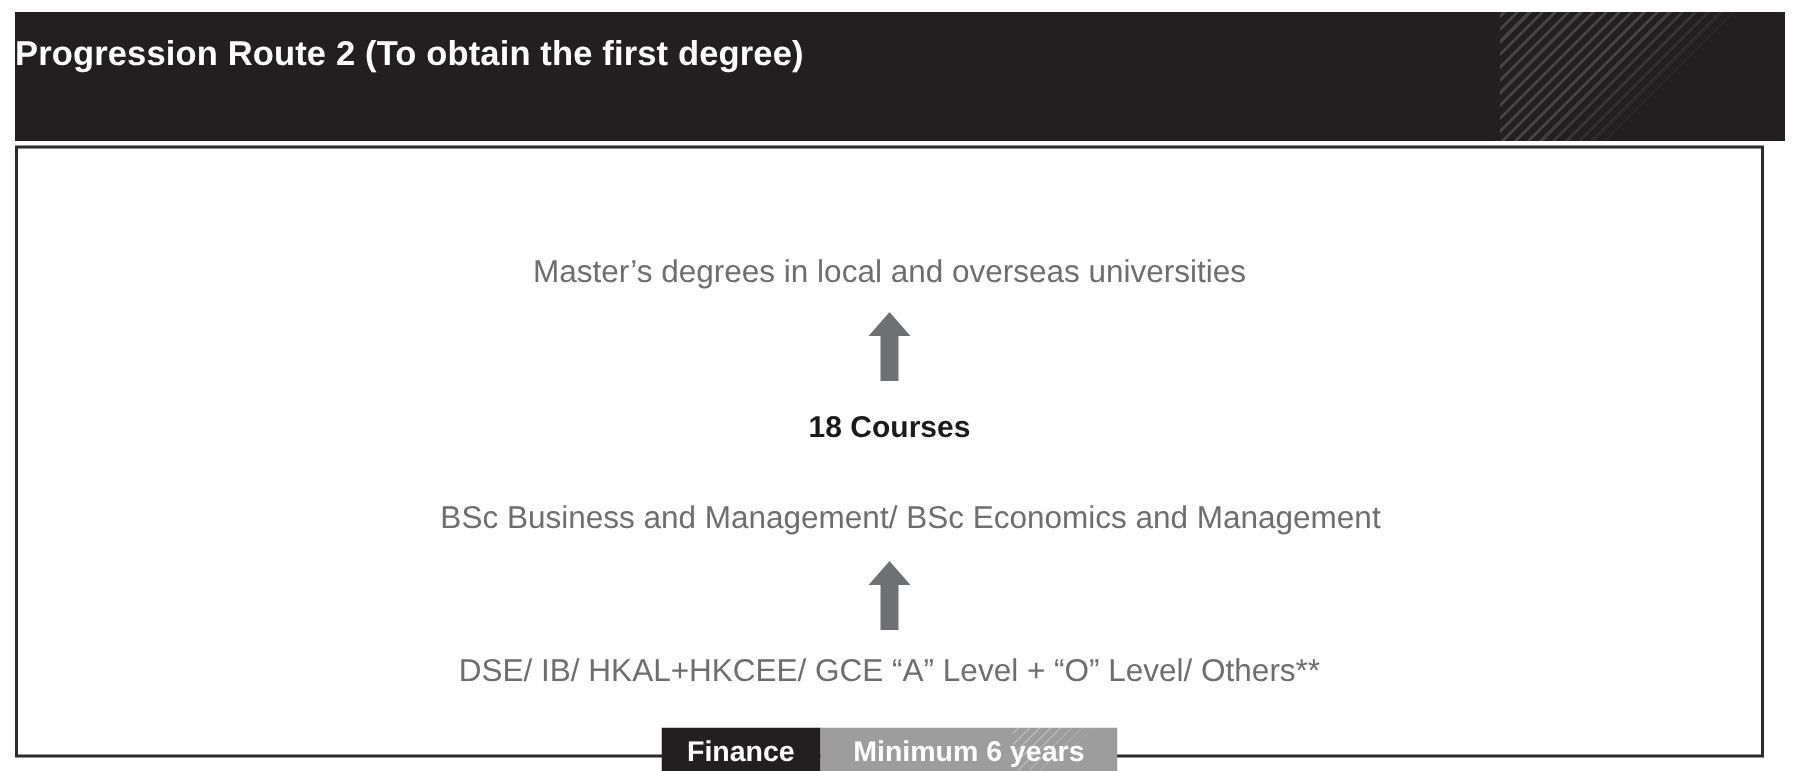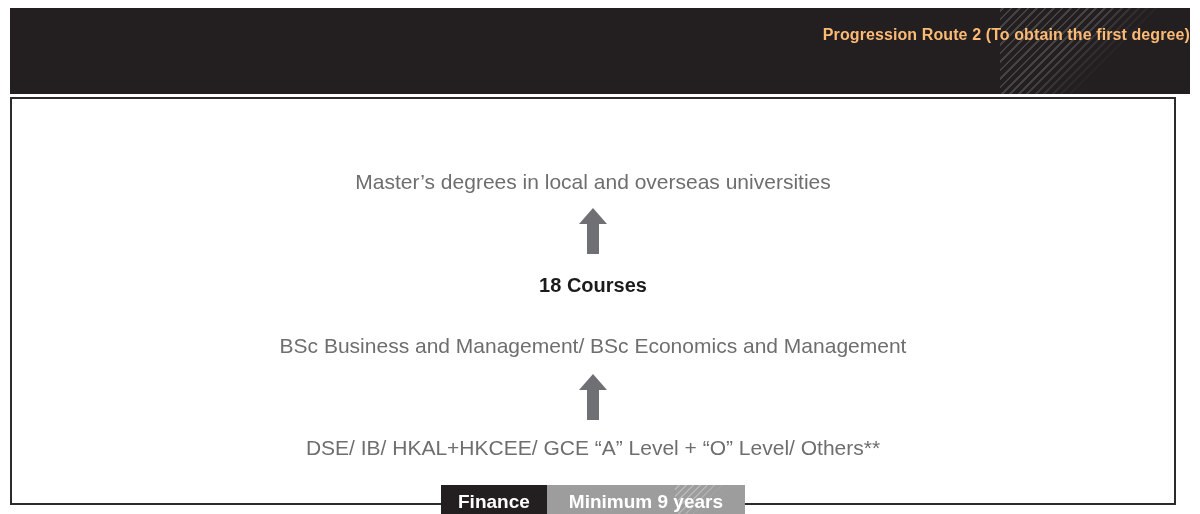--- a/index.html
+++ b/index.html
@@ -52,10 +52,10 @@
   .header-title {
     position: relative;
     z-index: 2;
-    color: #fdba74;
-    font-size: 16px;
+    color: #ffffff;
+    font-size: 23px;
     font-weight: bold;
-    text-align: right;
+    text-align: left;
     line-height: 30px;
     padding-top: 12px;
     letter-spacing: 0.1px;

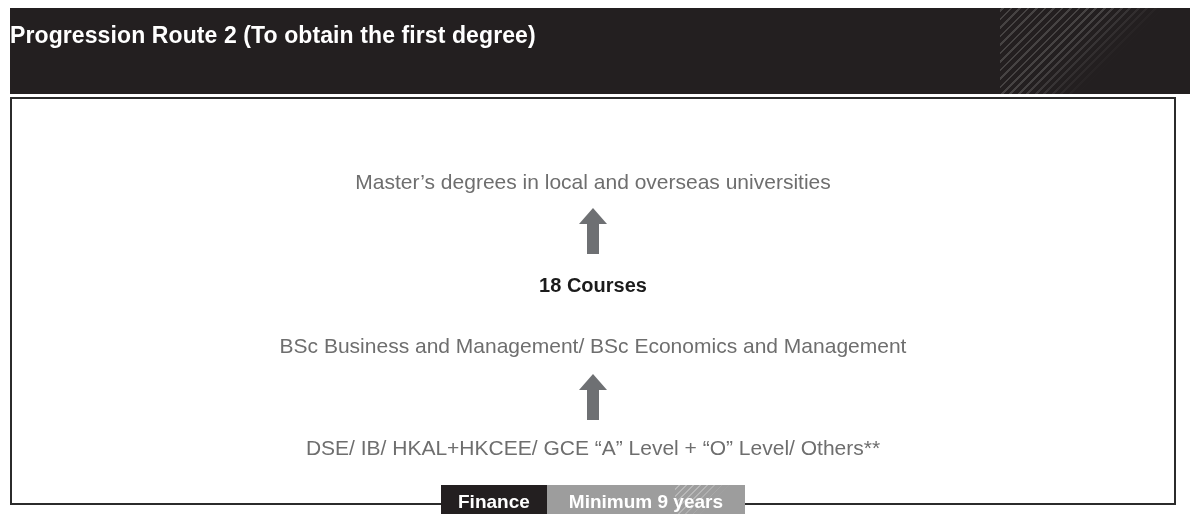--- a/index.html
+++ b/index.html
@@ -98,7 +98,7 @@
   .row-masters   { top: 22px; }
   .row-courses-h { top: 125px; color: #1b1b1b; font-weight: bold; font-size: 20px; }
   .row-course-1  { top: 154px; }
-  .row-course-2  { top: 186px; }
+  .row-course-2  { top: 186px; padding-left: 14px; }
   .row-entry     { top: 288px; }
 
   

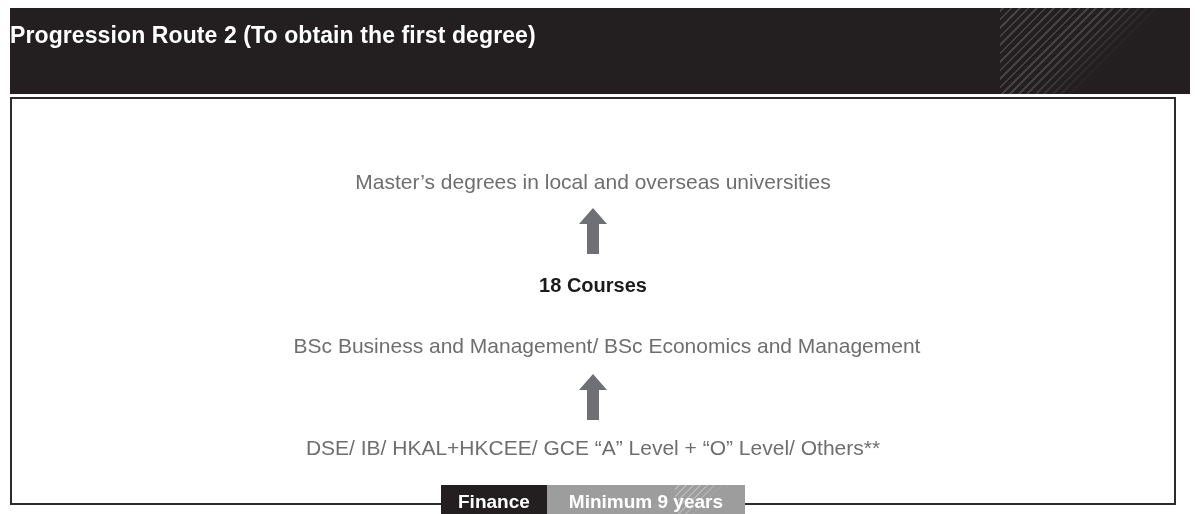--- a/index.html
+++ b/index.html
@@ -200,7 +200,7 @@
         <div class="badge-label">Finance</div>
         <div class="badge-value">
           <div class="badge-texture"></div>
-          <span class="badge-text">Minimum 9 years</span>
+          <span class="badge-text">Minimum 6 years</span>
         </div>
       </div>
■ ■ ■
Repeat each of the records exactly as written, except for the pictures, which are to be left out.

OUTPUT BELOW
--- a/index.html
+++ b/index.html
@@ -52,10 +52,10 @@
   .header-title {
     position: relative;
     z-index: 2;
-    color: #fdba74;
-    font-size: 16px;
+    color: #ffffff;
+    font-size: 23px;
     font-weight: bold;
-    text-align: right;
+    text-align: left;
     line-height: 30px;
     padding-top: 12px;
     letter-spacing: 0.1px;

--- a/index.html
+++ b/index.html
@@ -98,7 +98,7 @@
   .row-masters   { top: 22px; }
   .row-courses-h { top: 125px; color: #1b1b1b; font-weight: bold; font-size: 20px; }
   .row-course-1  { top: 154px; }
-  .row-course-2  { top: 186px; }
+  .row-course-2  { top: 186px; padding-left: 14px; }
   .row-entry     { top: 288px; }
 
   

--- a/index.html
+++ b/index.html
@@ -200,7 +200,7 @@
         <div class="badge-label">Finance</div>
         <div class="badge-value">
           <div class="badge-texture"></div>
-          <span class="badge-text">Minimum 9 years</span>
+          <span class="badge-text">Minimum 6 years</span>
         </div>
       </div>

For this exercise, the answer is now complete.